- _Difference listings_:
_ _ _ _ _
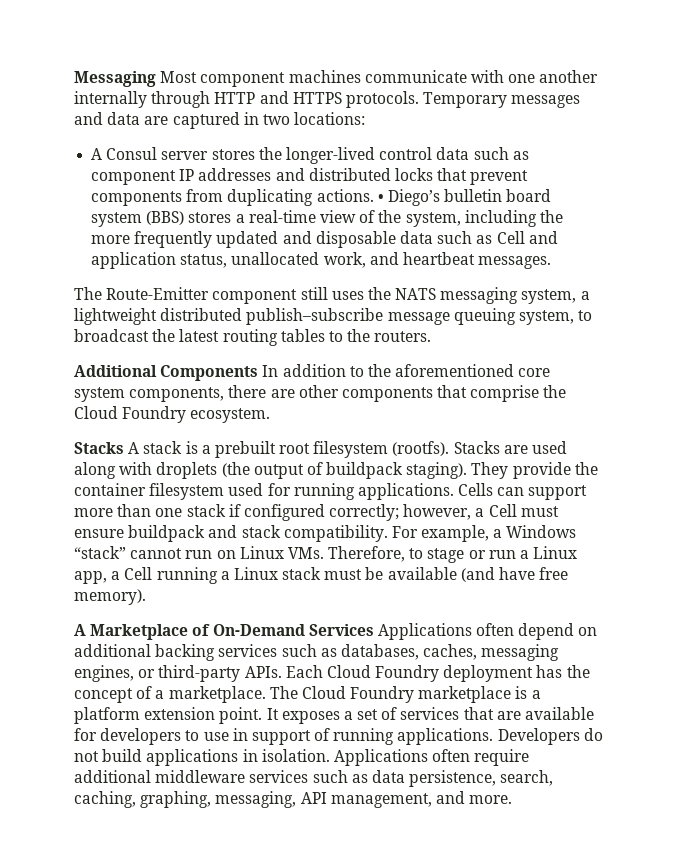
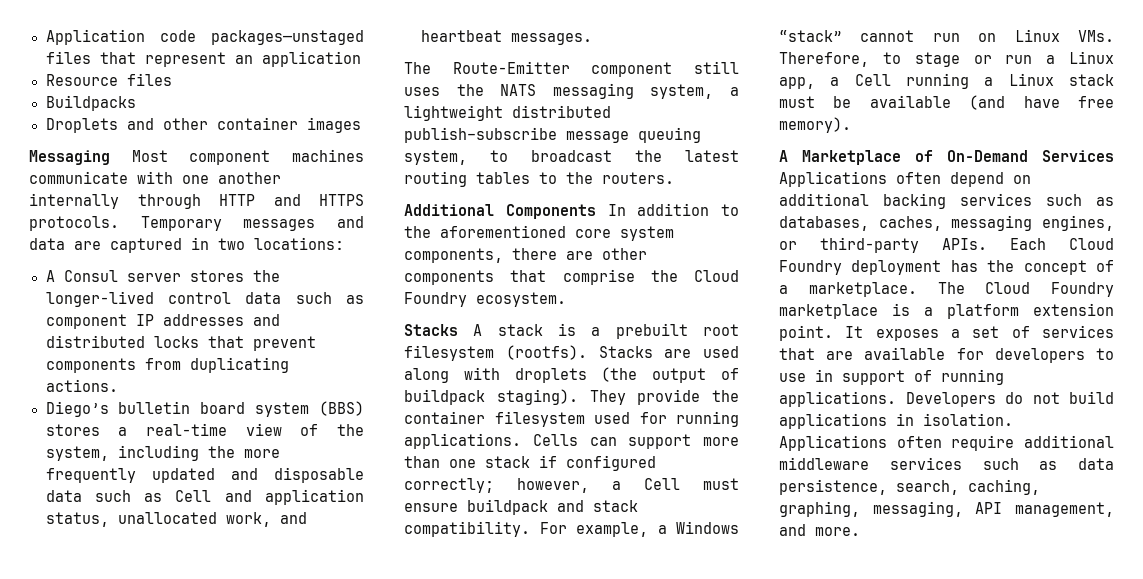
+ Application code packages—unstaged files that represent an application
+ Resource files
+ Buildpacks
+ Droplets and other container images
- A Consul server stores the longer-lived control data such as component IP addresses and distributed locks that prevent components from duplicating actions. • Diego’s bulletin board system (BBS) stores a real-time view of the system, including the more frequently updated and disposable data such as Cell and application status, unallocated work, and heartbeat messages.
+ A Consul server stores the longer-lived control data such as component IP addresses and distributed locks that prevent components from duplicating actions.
+ Diego’s bulletin board system (BBS) stores a real-time view of the system, including the more frequently updated and disposable data such as Cell and application status, unallocated work, and heartbeat messages.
_ _ _ _ _
- _What to work on_:
Return the preceding entries verbatim, with the pictures excluded.

- _Task answer_:
+ Application code packages—unstaged files that represent an application
+ Resource files
+ Buildpacks
+ Droplets and other container images
- A Consul server stores the longer-lived control data such as component IP addresses and distributed locks that prevent components from duplicating actions. • Diego’s bulletin board system (BBS) stores a real-time view of the system, including the more frequently updated and disposable data such as Cell and application status, unallocated work, and heartbeat messages.
+ A Consul server stores the longer-lived control data such as component IP addresses and distributed locks that prevent components from duplicating actions.
+ Diego’s bulletin board system (BBS) stores a real-time view of the system, including the more frequently updated and disposable data such as Cell and application status, unallocated work, and heartbeat messages.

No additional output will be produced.